Filmde simgesel anlatımlara da çokça yer verilmiştir. Örneğin Muharrem’in arkadan yaklaşarak dart oynayan neşeli adama gelmesi, ikisi arasındaki az mesafenin bile şeffaf bir naylon perdeyle ayrılması, adamın Muharrem'in varlığından habersiz olması ve Muharrem'in naylon perdeler yüzünden adamı seçmekte güçlük çekmesi, sanki karakter ile toplum arasındaki farklılığın bir tür sembolik anlatımıdır. Dart oynayan adamın sırtının dönük hali, mutluluğu ve Muharrem'i göz ardı etmesi, toplumu simgelerken, Muharrem ise aralarında sadece şeffaf naylon bir perde bulunsa da, dart oynayan adamı görebilmek için perdeye doğru uzanan elleriyle tamamen dikkati yoğunlaşmış şekilde bakmaya çalışmıştır. Bununla birlikte, arzuladığı iletişimi ve tanınmayı elde edemeyerek topluma sırtını dönmekten başka bir sonuca varamamıştır. Yine filmin ilk yarısında Muharrem, komşusunun rahatsız edici yüksek sesli müziğine tepki olarak penceresinden patates atar. Bu patates, ana karakterin duygusal durumu, topluma direnişi ve ahlaki değerlerine karşı gelmesinin bir sembolü haline gelir.

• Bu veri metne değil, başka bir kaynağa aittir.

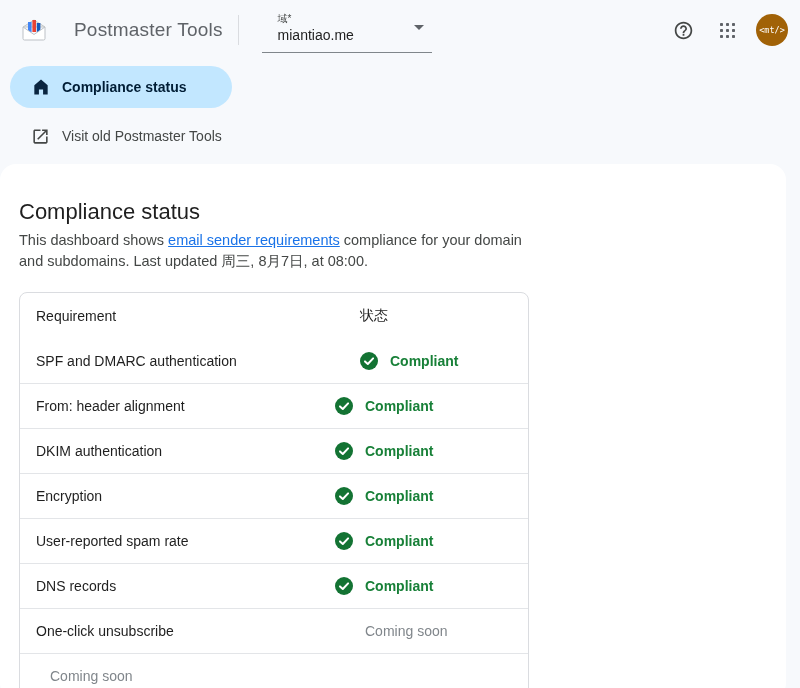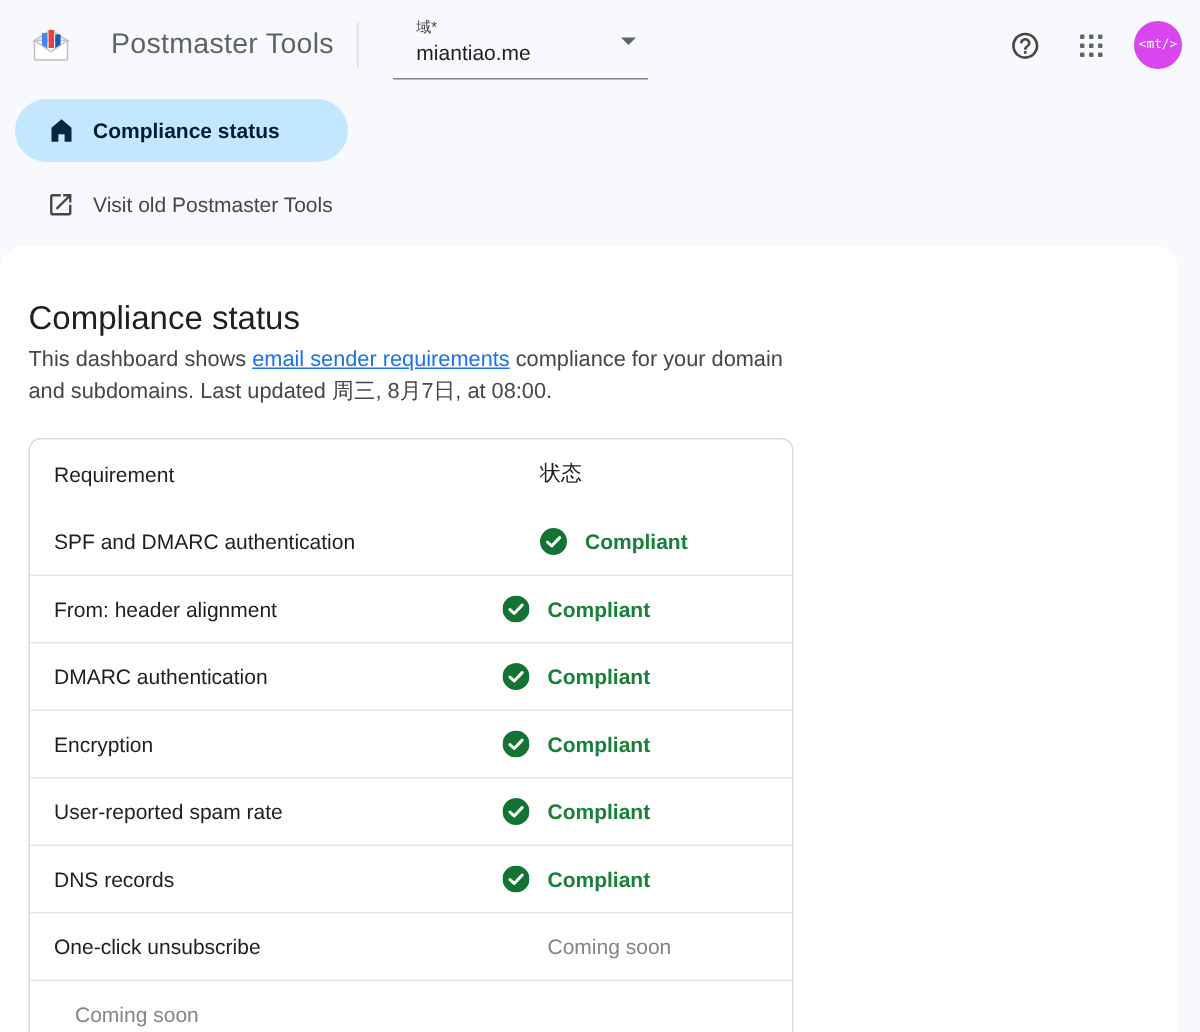--- a/index.html
+++ b/index.html
@@ -40,7 +40,7 @@
   }
   .avatar {
     width: 32px; height: 32px; border-radius: 50%;
-    background: #d946ef; color: #fff;
+    background: #a16207; color: #fff;
     font-family: "DejaVu Sans Mono", monospace; font-size: 8.5px;
     display: flex; align-items: center; justify-content: center;
     margin-left: 4px; cursor: pointer; flex: none;

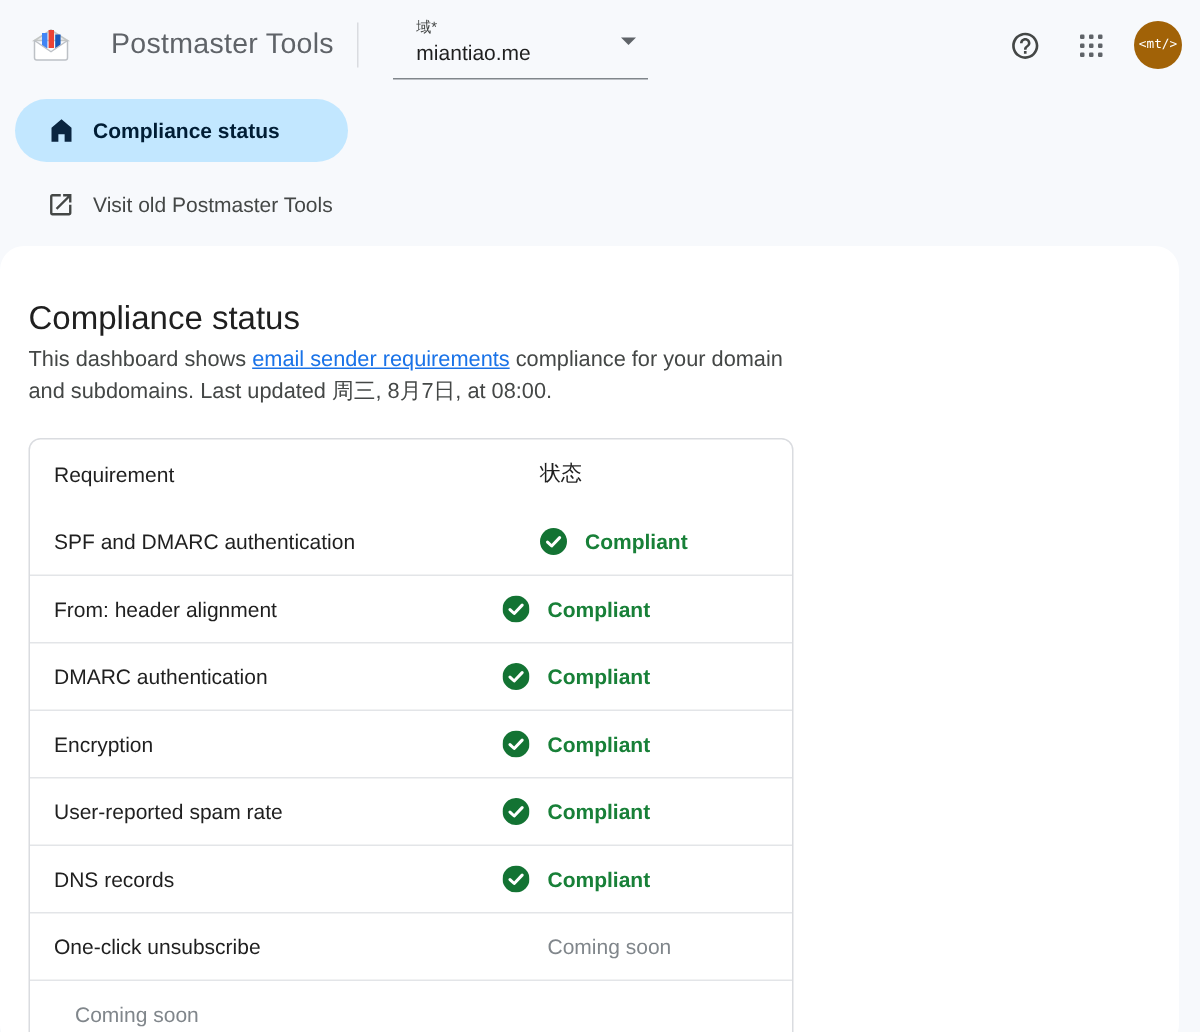--- a/index.html
+++ b/index.html
@@ -207,7 +207,7 @@
   </div>
 
   <div class="trow">
-    <div class="col-req">DMARC authentication</div>
+    <div class="col-req">DKIM authentication</div>
     <div class="col-status">
       <span class="check-slot">
         <svg width="18" height="18" viewBox="0 0 18 18">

Film, Dostoyevski'nin edebi mirasına saygı duruşunda bulunurken, Demirkubuz'un kendi sinematografik yorumunu da içinde barındırır. Bu bakımdan "Yeraltı", hem sanatsal bir bağlamda önemli bir uyarlamadır. Hem de yönetmenin kendine özgü sinema dilini yansıttığı bir çalışmadır.

Sonuç olarak, Zeki Demirkubuz'un yönettiği "Yeraltı" filmi, insan psikolojisinin karmaşıklığını anlamaya yönelik bir sanatsal arayışın ürünüdür. Estetik güzellik, derin karakter analizleri ve insanın içsel çatışmalarının incelenmesi, filmi modern sinemanın en değerli eserlerinden biri haline getirmiştir. "Yeraltı", izleyiciyi insanın en karanlık ve derin noktalarına bir yolculuğa çıkarırken, aynı zamanda sinemanın sanatsal potansiyelini de en üst düzeyde kullanarak onlara unutulmaz bir deneyim sunmayı başarmıştır.